◆ WHAT THIS TASK INVOLVES: In the listing below, find each line with the string "none" and report it.

◆ DATA SHOWN:
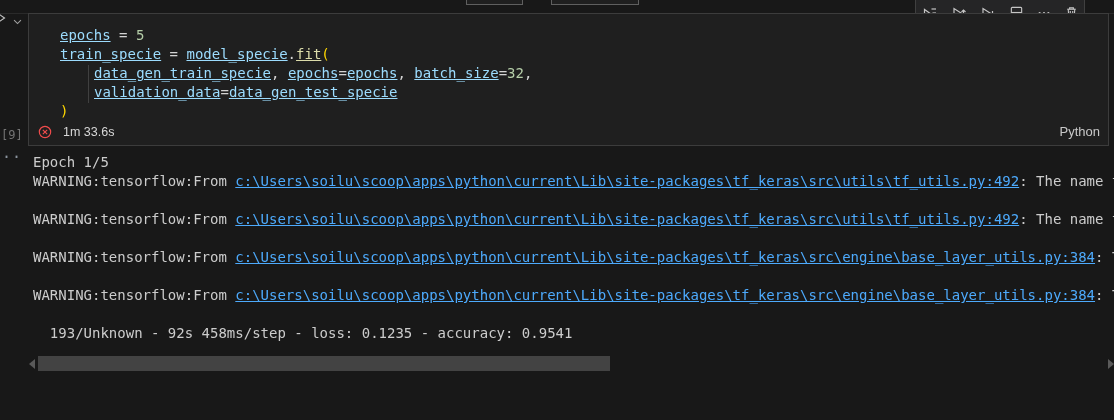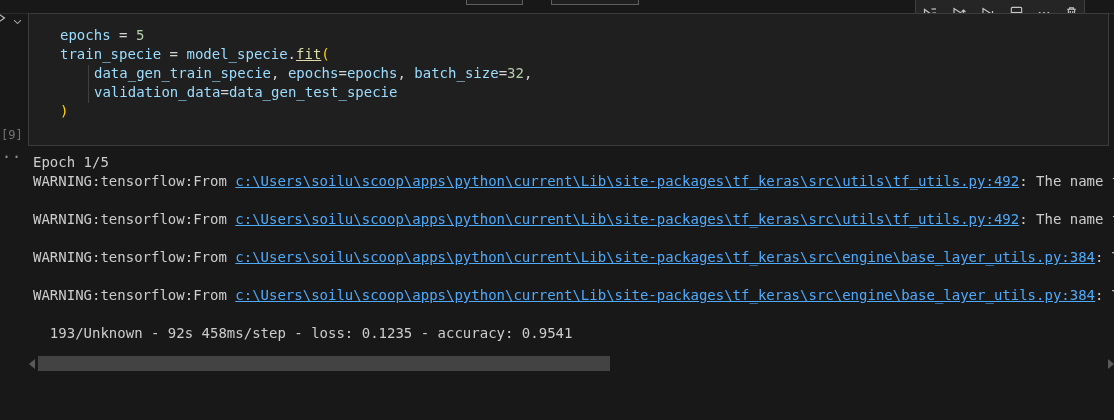--- a/index.html
+++ b/index.html
@@ -26,21 +26,21 @@
     font-family:"DejaVu Sans Mono",monospace;letter-spacing:1px;}
 
   
   #cell{position:absolute;left:28px;top:13px;width:1081px;height:133px;box-sizing:border-box;
     background:#1f1f1f;border:1px solid #3c3c3c;}
   #code-editor{position:absolute;left:0;top:0;right:0;height:106px;
     font-family:"DejaVu Sans Mono",monospace;font-size:14px;line-height:19px;
     padding:12px 0 0 31px;box-sizing:border-box;white-space:pre;cursor:text;}
   .code-line{height:19px;}
   #indent-guide{position:absolute;left:59px;top:51px;width:1px;height:38px;background:#404040;}
-  .tk-var{color:var(--c-var);} .tk-op{color:var(--c-op);} .tk-num{color:var(--c-num);}
+  .tk-var{color:var(--c-var);text-decoration:underline;} .tk-op{color:var(--c-op);} .tk-num{color:var(--c-num);}
   .tk-func{color:var(--c-func);text-decoration:underline;} .tk-paren{color:var(--c-paren);}
 
   
   #exec-bar{position:absolute;left:0;right:0;bottom:0;height:27px;display:flex;align-items:center;}
   #error-icon{margin-left:9px;color:var(--c-error);display:flex;}
   #exec-time{margin-left:11px;font-size:12.5px;color:#d7d7d7;}
   #lang-label{margin-left:auto;margin-right:8px;font-size:13px;color:#c8c8c8;}
 
   
   #output{position:absolute;left:33px;top:153px;right:0;height:200px;
@@ -122,20 +122,31 @@
     <svg width="11" height="11" viewBox="0 0 16 16" fill="none" stroke="currentColor" stroke-width="1.6">
       <path d="M3 6l5 5 5-5"></path>
     </svg>
   </div>
   <div id="exec-count">[9]</div>
   <div id="output-gutter-dots">··</div>
 
   <div id="cell">
     <div id="code-editor"><div class="code-line" style="padding-left: 0px;"><span class="tk-var">epochs</span><span class="tk-op"> = </span><span class="tk-num">5</span></div><div class="code-line" style="padding-left: 0px;"><span class="tk-var">train_specie</span><span class="tk-op"> = </span><span class="tk-var">model_specie</span><span class="tk-op">.</span><span class="tk-func">fit</span><span class="tk-paren">(</span></div><div class="code-line" style="padding-left: 34px;"><span class="tk-var">data_gen_train_specie</span><span class="tk-op">, </span><span class="tk-var">epochs</span><span class="tk-op">=</span><span class="tk-var">epochs</span><span class="tk-op">, </span><span class="tk-var">batch_size</span><span class="tk-op">=</span><span class="tk-num">32</span><span class="tk-op">,</span></div><div class="code-line" style="padding-left: 34px;"><span class="tk-var">validation_data</span><span class="tk-op">=</span><span class="tk-var">data_gen_test_specie</span></div><div class="code-line" style="padding-left: 0px;"><span class="tk-paren">)</span></div></div>
     <div id="indent-guide"></div>
+    <div id="exec-bar">
+      <span id="error-icon">
+        <svg width="14" height="14" viewBox="0 0 16 16" fill="none" stroke="currentColor" stroke-width="1.3">
+          <circle cx="8" cy="8" r="6.5"></circle>
+            <line x1="5.5" y1="5.5" x2="10.5" y2="10.5"></line>
+            <line x1="10.5" y1="5.5" x2="5.5" y2="10.5"></line>
+        </svg>
+      </span>
+      <span id="exec-time">1m 33.6s</span>
+      <span id="lang-label">Python</span>
+    </div>
   </div>
 
   <div id="output"><div class="out-line"><span>Epoch 1/5</span></div><div class="out-line"><span>WARNING:tensorflow:From </span><a class="out-link">c:\Users\soilu\scoop\apps\python\current\Lib\site-packages\tf_keras\src\utils\tf_utils.py:492</a><span>: The name tf.ragged.Ra</span></div><div class="out-line">&nbsp;</div><div class="out-line"><span>WARNING:tensorflow:From </span><a class="out-link">c:\Users\soilu\scoop\apps\python\current\Lib\site-packages\tf_keras\src\utils\tf_utils.py:492</a><span>: The name tf.ragged.Ra</span></div><div class="out-line">&nbsp;</div><div class="out-line"><span>WARNING:tensorflow:From </span><a class="out-link">c:\Users\soilu\scoop\apps\python\current\Lib\site-packages\tf_keras\src\engine\base_layer_utils.py:384</a><span>: The name tf.</span></div><div class="out-line">&nbsp;</div><div class="out-line"><span>WARNING:tensorflow:From </span><a class="out-link">c:\Users\soilu\scoop\apps\python\current\Lib\site-packages\tf_keras\src\engine\base_layer_utils.py:384</a><span>: The name tf.</span></div><div class="out-line">&nbsp;</div><div class="out-line"><span>  193/Unknown - 92s 458ms/step - loss: 0.1235 - accuracy: 0.9541</span></div></div>
 
   <div id="hscrollbar">
     <div class="scroll-arrow" id="scroll-arrow-left"></div>
     <div id="scroll-thumb"></div>
     <div class="scroll-arrow" id="scroll-arrow-right"></div>
   </div>
 

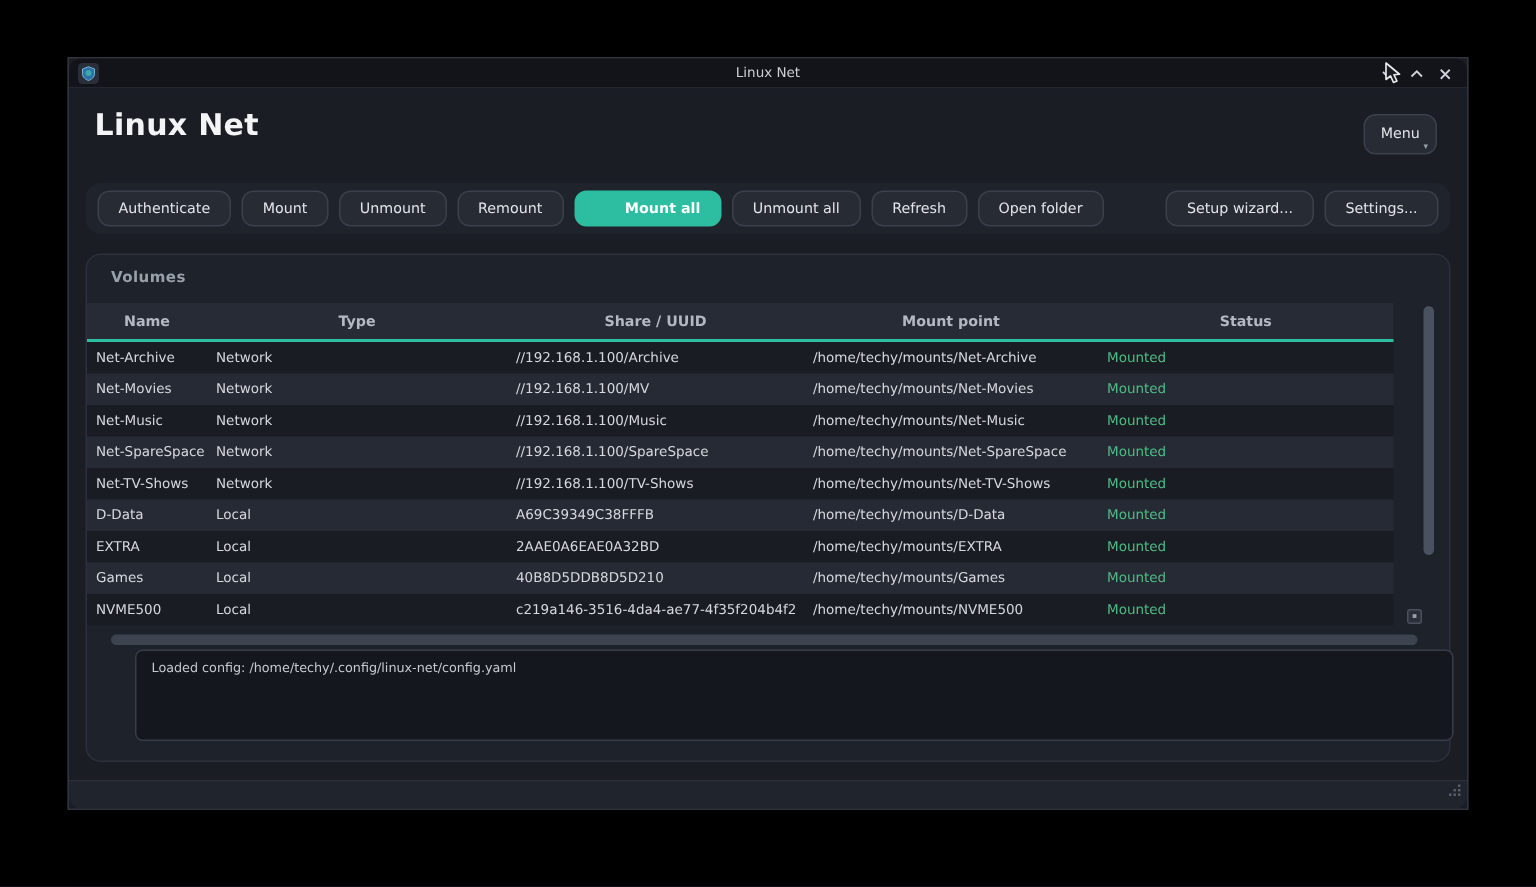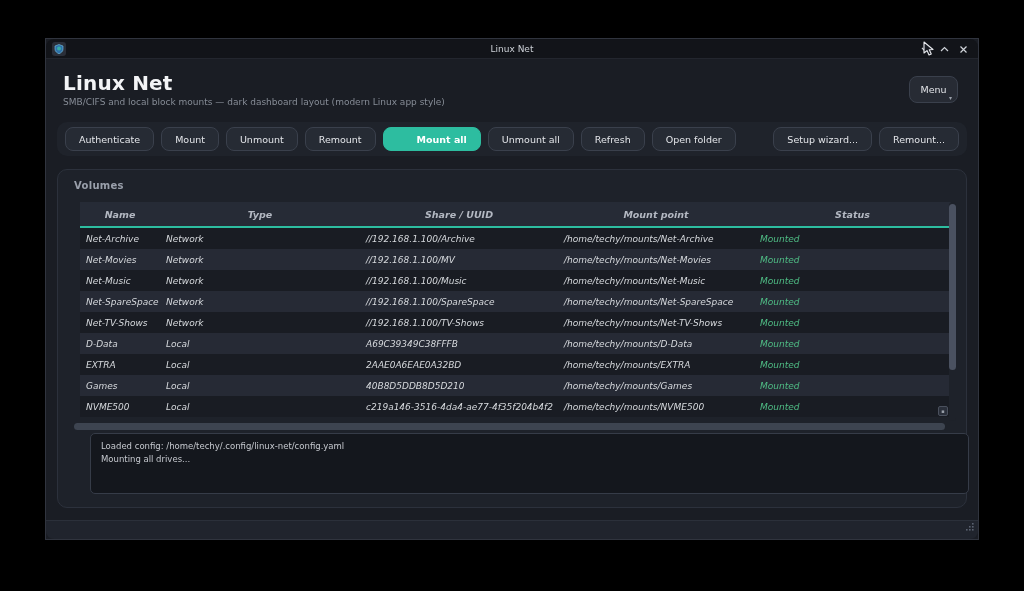--- a/index.html
+++ b/index.html
@@ -82,21 +82,21 @@
   }
   
   .volumes-panel {
     position: absolute; left: 11px; right: 11px; top: 130px; height: 339px;
     background: #1e222a; border: 1px solid #2c313c; border-radius: 10px;
   }
   .section-title {
     position: absolute; left: 16px; top: 10px;
     font-size: 10px; font-weight: bold; color: #9aa0ab; letter-spacing: 0.3px;
   }
-  .table { position: absolute; left: 22px; top: 32px; width: 871px; font-style: italic; }
+  .table { position: absolute; left: 0; top: 32px; width: 871px; }
   .thead {
     display: grid; grid-template-columns: 80px 200px 198px 196px 197px;
     height: 26px; align-items: center;
     background: #262b36;
     border-bottom: 2px solid var(--accent-teal, #2dbda0);
   }
   .th { text-align: center; font-size: 9.5px; font-weight: bold; color: #b3b8c2; }
   .tr {
     display: grid; grid-template-columns: 80px 200px 198px 196px 197px;
     height: 21px; align-items: center;
@@ -174,41 +174,40 @@
     </div>
     <div class="mouse-cursor">
       <svg width="15" height="16" viewBox="0 0 15 16">
         <path d="M2,1 L2,12 L5,9.6 L7,14 L9.3,13 L7.3,8.8 L11,8.5 Z" fill="#1a1d24" stroke="#e8eaee" stroke-width="1.1" stroke-linejoin="round"></path>
       </svg>
     </div>
   </div>
 
   <div class="header">
     <div class="page-title">Linux Net</div>
-    <div class="subtitle">SMB/CIFS and local block mounts — dark dashboard layout (modern Linux app style)</div>
   </div>
   <button class="menu-btn" style="top:37px; right:20px;">
     <span>Menu</span>
     <span class="menu-caret">▾</span>
   </button>
 
   <div class="toolbar">
     <div class="tb-group">
         <button class="tb-btn">Authenticate</button>
         <button class="tb-btn">Mount</button>
         <button class="tb-btn">Unmount</button>
         <button class="tb-btn">Remount</button>
         <button class="tb-btn active">Mount all</button>
         <button class="tb-btn">Unmount all</button>
         <button class="tb-btn">Refresh</button>
         <button class="tb-btn">Open folder</button>
       </div>
     <div class="tb-group">
         <button class="tb-btn">Setup wizard...</button>
-        <button class="tb-btn">Remount...</button>
+        <button class="tb-btn">Settings...</button>
       </div>
   </div>
 
   <div class="volumes-panel">
     <div class="section-title">Volumes</div>
 
     <div class="table">
       <div class="thead">
           <div class="th">Name</div>
           <div class="th">Type</div>
@@ -287,21 +286,20 @@
       <div class="vscroll-thumb"></div>
     </div>
     <div class="corner-btn">▪</div>
 
     <div class="hscroll">
       <div class="hscroll-thumb"></div>
     </div>
 
     <div class="logbox">
         <div class="log-line">Loaded config: /home/techy/.config/linux-net/config.yaml</div>
-        <div class="log-line">Mounting all drives...</div>
       </div>
   </div>
 
   <div class="statusbar">
     <div class="resize-grip">
       <svg width="11" height="11" viewBox="0 0 11 11">
         <g fill="#5a6170">
           <rect x="8" y="2" width="1.6" height="1.6"></rect>
           <rect x="5" y="5" width="1.6" height="1.6"></rect>
           <rect x="8" y="5" width="1.6" height="1.6"></rect>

◆ TASK RESPONSE:
     <svg width="11" height="11" viewBox="0 0 16 16" fill="none" stroke="currentColor" stroke-width="1.6">
+        <svg width="14" height="14" viewBox="0 0 16 16" fill="none" stroke="currentColor" stroke-width="1.3">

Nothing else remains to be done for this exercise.